How to Use Simulated Data to Check Choice Model Experimental Designs Using Q
Running a survey can be expensive and time-consuming. Luckily you can use simulated data to check and compare your survey design, saving you time and money. In this article I will explain how to use simulated data to check choice model experimental designs using Q.
Why use simulated data to check your choice model?
You can generate choice model designs by using numerous methods with different specifications. Likewise, there are a variety of ways to check and compare them. The most common methods are D-error and design balance. However, these metrics do not directly measure how a design would perform in real life where we use it for a survey and analyse the results with a choice model.
Running a survey is expensive and time-consuming, so checking designs by running a small initial survey and fitting a model is costly. However, it is possible to generate simulated data by making reasonable assumptions about respondents preferences for the attribute levels. You can use this simulated data to check and compare designs before collecting the real survey data.
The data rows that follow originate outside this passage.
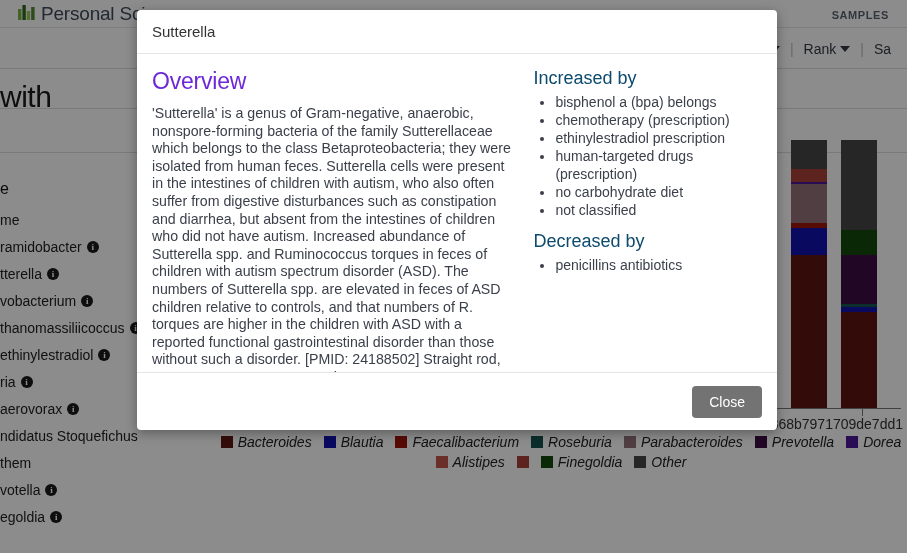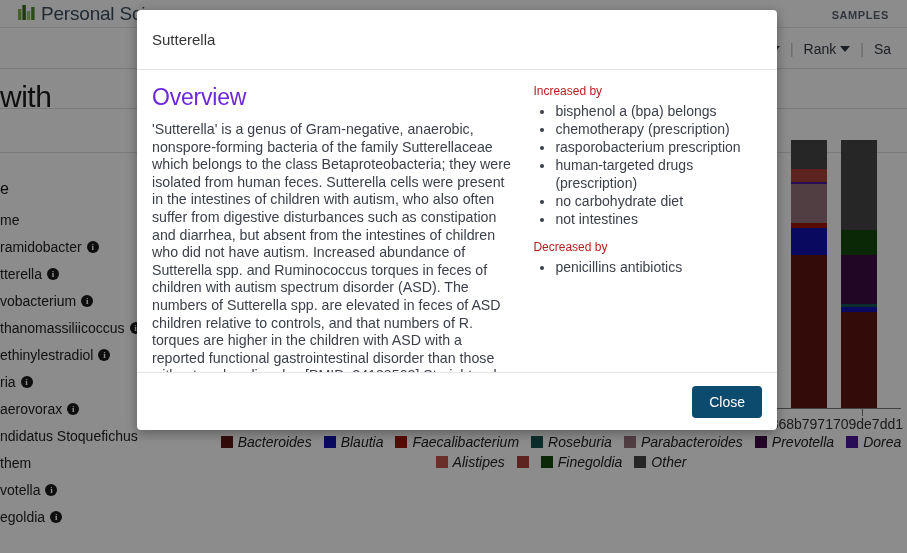--- a/index.html
+++ b/index.html
@@ -118,21 +118,21 @@
   #modal {
     position: absolute; left: 137px; top: 10px;
     width: 640px; height: 420px;
     background: #ffffff;
     border-radius: 4px;
     box-shadow: 0 3px 12px rgba(0,0,0,0.35);
     display: flex; flex-direction: column;
     overflow: hidden;
   }
   #modal-header {
-    height: 60px; flex: none;
+    height: 44px; flex: none;
     border-bottom: 1px solid #e5e5e5;
     display: flex; align-items: center;
     padding: 0 15px;
   }
   #modal-title { font-size: 15px; color: #333; }
   #modal-body {
     flex: 1 1 auto;
     display: flex;
     padding: 14px 15px 0 15px;
     overflow: hidden;
@@ -140,21 +140,21 @@
   .col-left { width: 408px; padding-right: 18px; }
   .col-right { flex: 1 1 auto; }
   .sec-head {
     font-size: 23px; color: #6d28d9; font-weight: normal;
     margin: 0 0 10px 0; letter-spacing: -0.2px;
   }
   #overview-text {
     font-size: 14.2px; line-height: 17.6px; color: #3a3f4a;
     margin: 0;
   }
-  .sub-head { font-size: 12px; color: #b91c1c; margin: 0 0 4px 0; }
+  .sub-head { font-size: 18px; color: #0c4a6e; margin: 0 0 4px 0; }
   .sug-list { margin: 0 0 12px 0; padding-left: 22px; }
   .sug-list li { font-size: 14px; line-height: 18px; color: #3a3f4a; }
   #modal-footer {
     height: 58px; flex: none;
     border-top: 1px solid #e5e5e5;
     display: flex; align-items: center; justify-content: flex-end;
     padding: 0 15px;
   }
   #close-button {
     background: #e8334a; color: #ffffff;
@@ -360,30 +360,30 @@
     <div class="col-left">
       <h2 class="sec-head">Overview</h2>
       <p id="overview-text">'Sutterella' is a genus of Gram-negative, anaerobic, nonspore-forming bacteria of the family Sutterellaceae which belongs to the class Betaproteobacteria; they were isolated from human feces. Sutterella cells were present in the intestines of children with autism, who also often suffer from digestive disturbances such as constipation and diarrhea, but absent from the intestines of children who did not have autism.  Increased abundance of Sutterella spp. and Ruminococcus torques in feces of children with autism spectrum disorder (ASD). The numbers of Sutterella spp. are elevated in feces of ASD children relative to controls, and that numbers of R. torques are higher in the children with ASD with a reported functional gastrointestinal disorder than those without such a disorder. [PMID: 24188502] Straight rod, 0.5–1 × 1–3 um, Gram negative,</p>
     </div>
 
     <div class="col-right">
       <p class="sub-head">Increased by</p>
       <ul class="sug-list" id="increased-list">
           <li>bisphenol a (bpa) belongs</li>
           <li>chemotherapy (prescription)</li>
-          <li>rasporobacterium prescription</li>
+          <li>ethinylestradiol prescription</li>
           <li>human-targeted drugs (prescription)</li>
           <li>no carbohydrate diet</li>
-          <li>not intestines</li>
+          <li>not classified</li>
         </ul>
       <p class="sub-head">Decreased by</p>
       <ul class="sug-list" id="decreased-list">
           <li>penicillins antibiotics</li>
         </ul>
     </div>
 
   </div>
 
   <div id="modal-footer">
-    <button id="close-button" style="background: #0c4a6e;">Close</button>
+    <button id="close-button" style="background: #737373;">Close</button>
   </div>
 
 </div>
 
 </body></html>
To fit a model with simulated data you will first need to create a Choice Modeling – Latent Class Analysis output, by clicking on Automate > Browse Online Library > Choice Modeling > Latent Class Analysis. You need to supply the choice model design in any of the following formats:
- an Experiment Question
- a choice model experimental design output generated from Choice Modeling – Experimental Design
- a Sawtooth CHO file
- a Sawtooth dual format design file
- a JMP design file
For the example in this article, I will be using a choice model experimental design with eggs attributes (Weight, Quality, Price) generated using the Efficient algorithm.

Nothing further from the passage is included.